## DATA PROVIDED
((
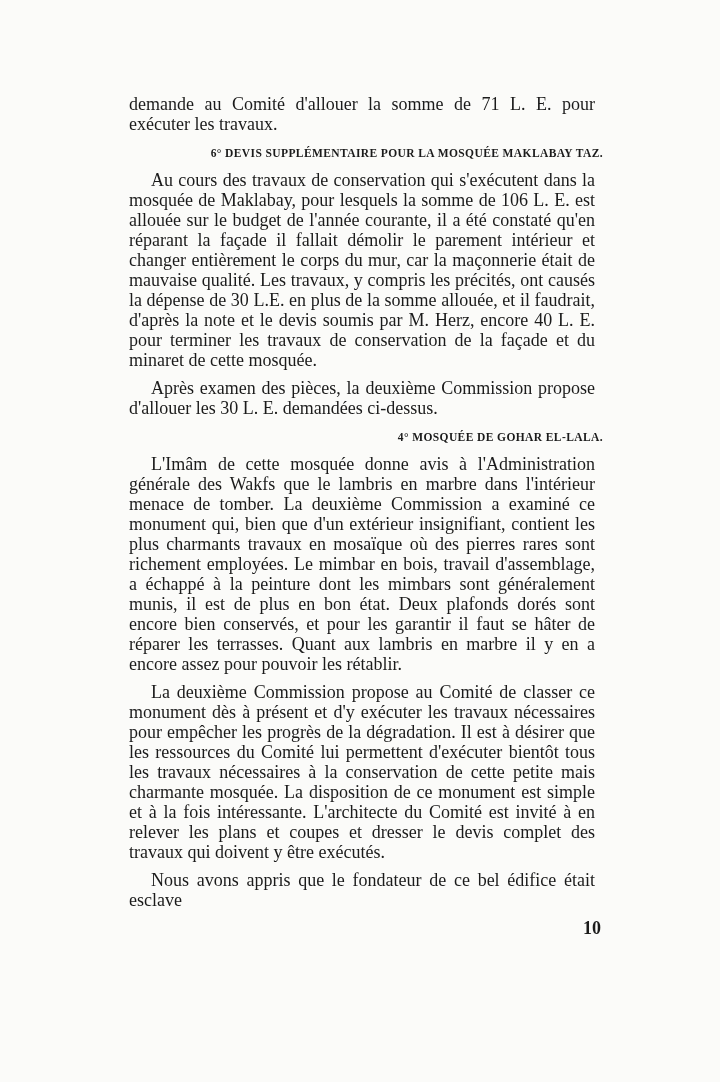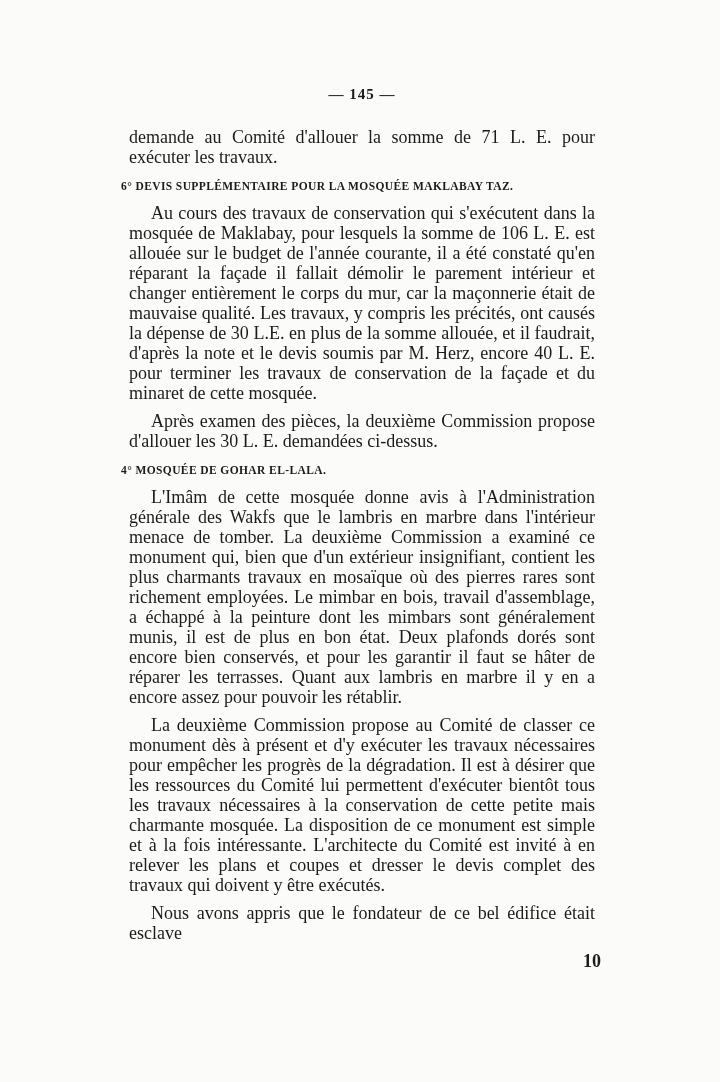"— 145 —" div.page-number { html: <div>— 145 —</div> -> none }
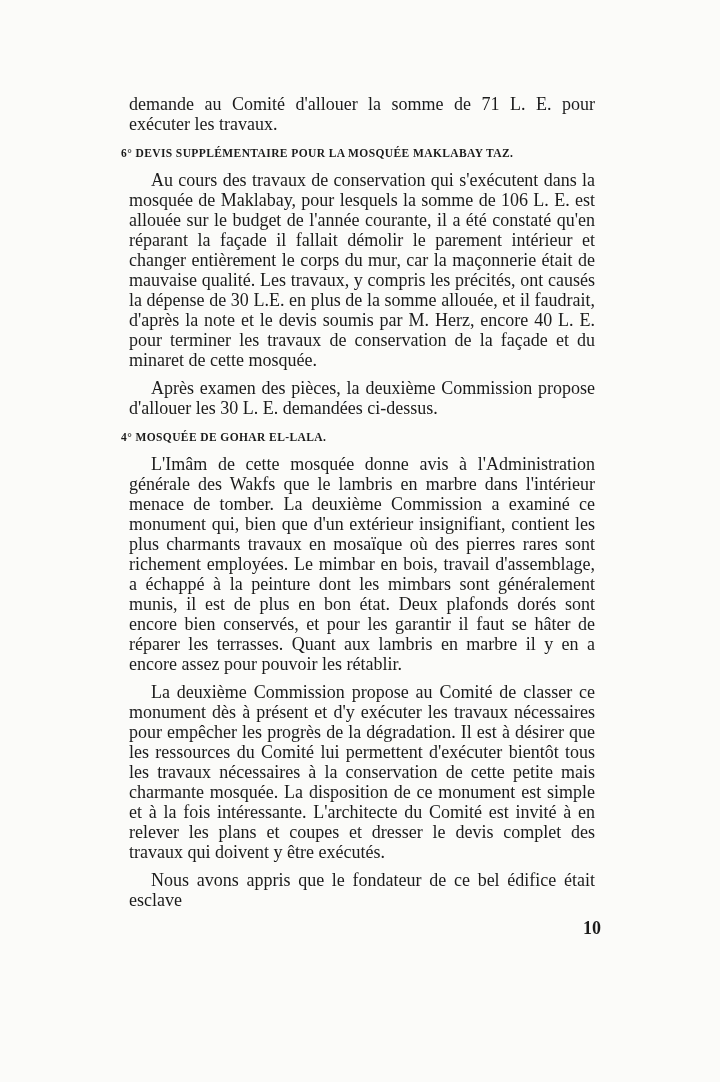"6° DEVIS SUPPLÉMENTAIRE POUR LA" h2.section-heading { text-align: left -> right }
))
((
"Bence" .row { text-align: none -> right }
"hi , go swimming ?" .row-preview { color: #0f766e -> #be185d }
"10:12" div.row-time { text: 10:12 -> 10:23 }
))
((
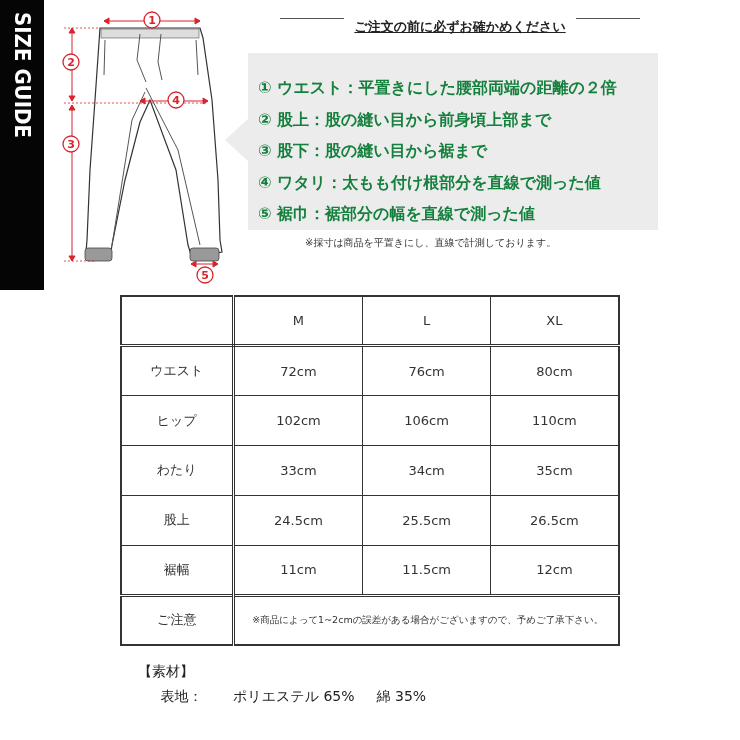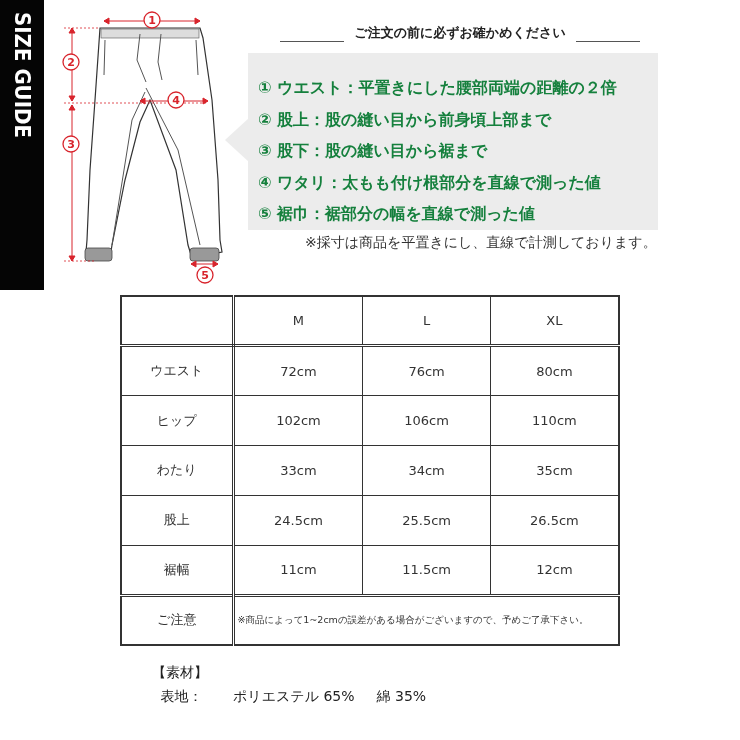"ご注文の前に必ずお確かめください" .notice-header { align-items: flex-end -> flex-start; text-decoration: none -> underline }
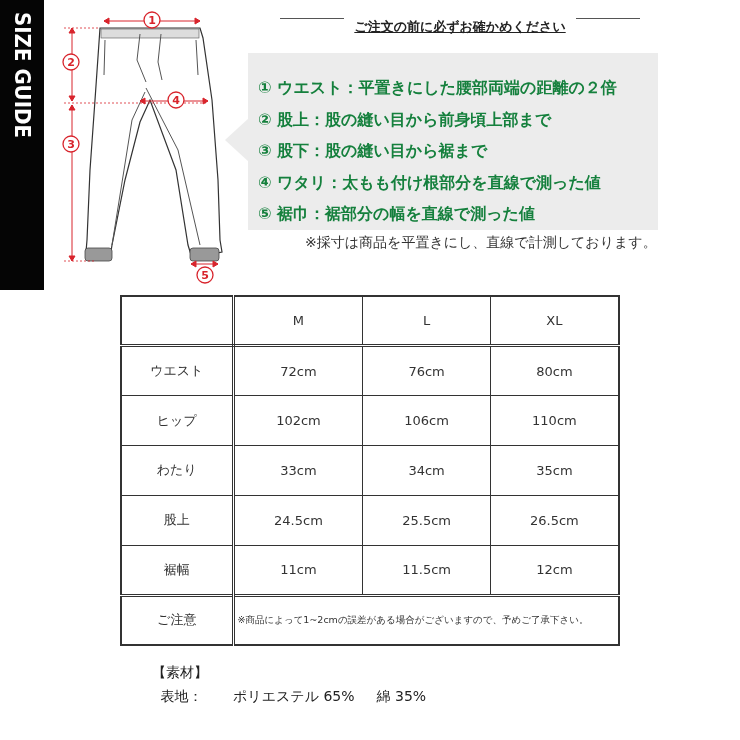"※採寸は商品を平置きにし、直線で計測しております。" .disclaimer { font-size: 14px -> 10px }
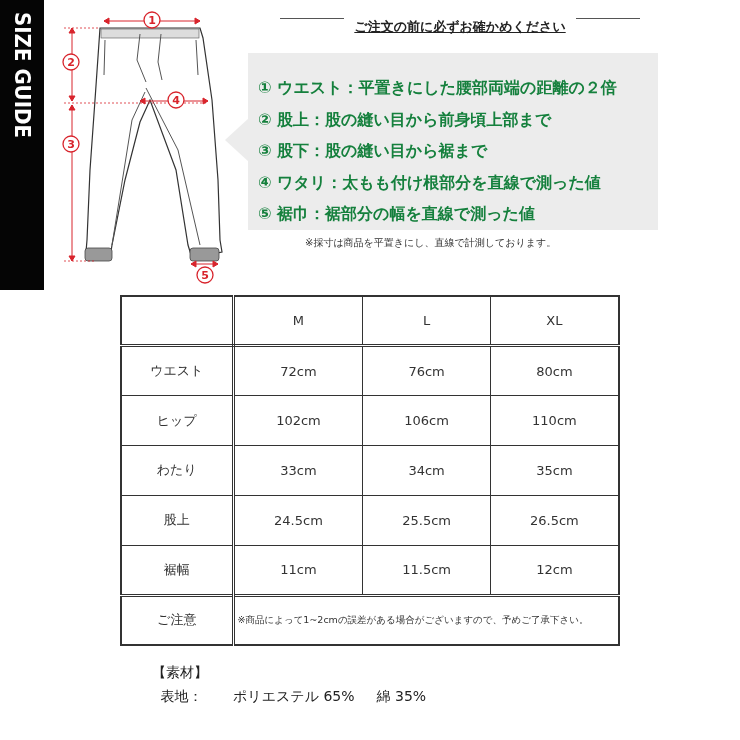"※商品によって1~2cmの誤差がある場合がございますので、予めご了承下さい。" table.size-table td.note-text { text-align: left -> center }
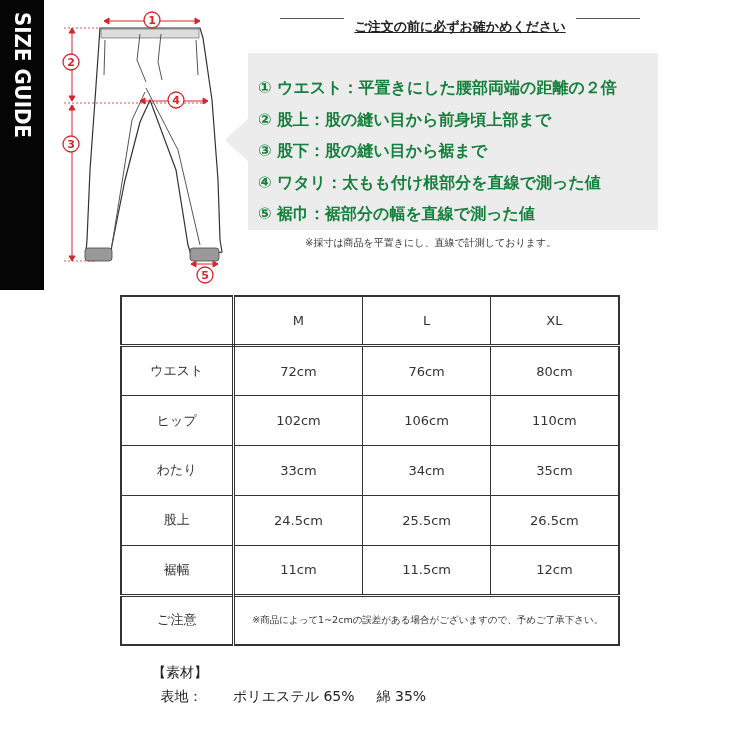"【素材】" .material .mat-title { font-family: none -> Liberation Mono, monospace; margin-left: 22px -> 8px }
))
## WHAT TO WORK ON
Each line between the one holding "left -> center" and the one holding "font-family: none ->", inclusive, should be copied exactly as it appears above, and pictures should be omitted.

## WRITTEN ANSWER
"※商品によって1~2cmの誤差がある場合がございますので、予めご了承下さい。" table.size-table td.note-text { text-align: left -> center }
"【素材】" .material .mat-title { font-family: none -> Liberation Mono, monospace; margin-left: 22px -> 8px }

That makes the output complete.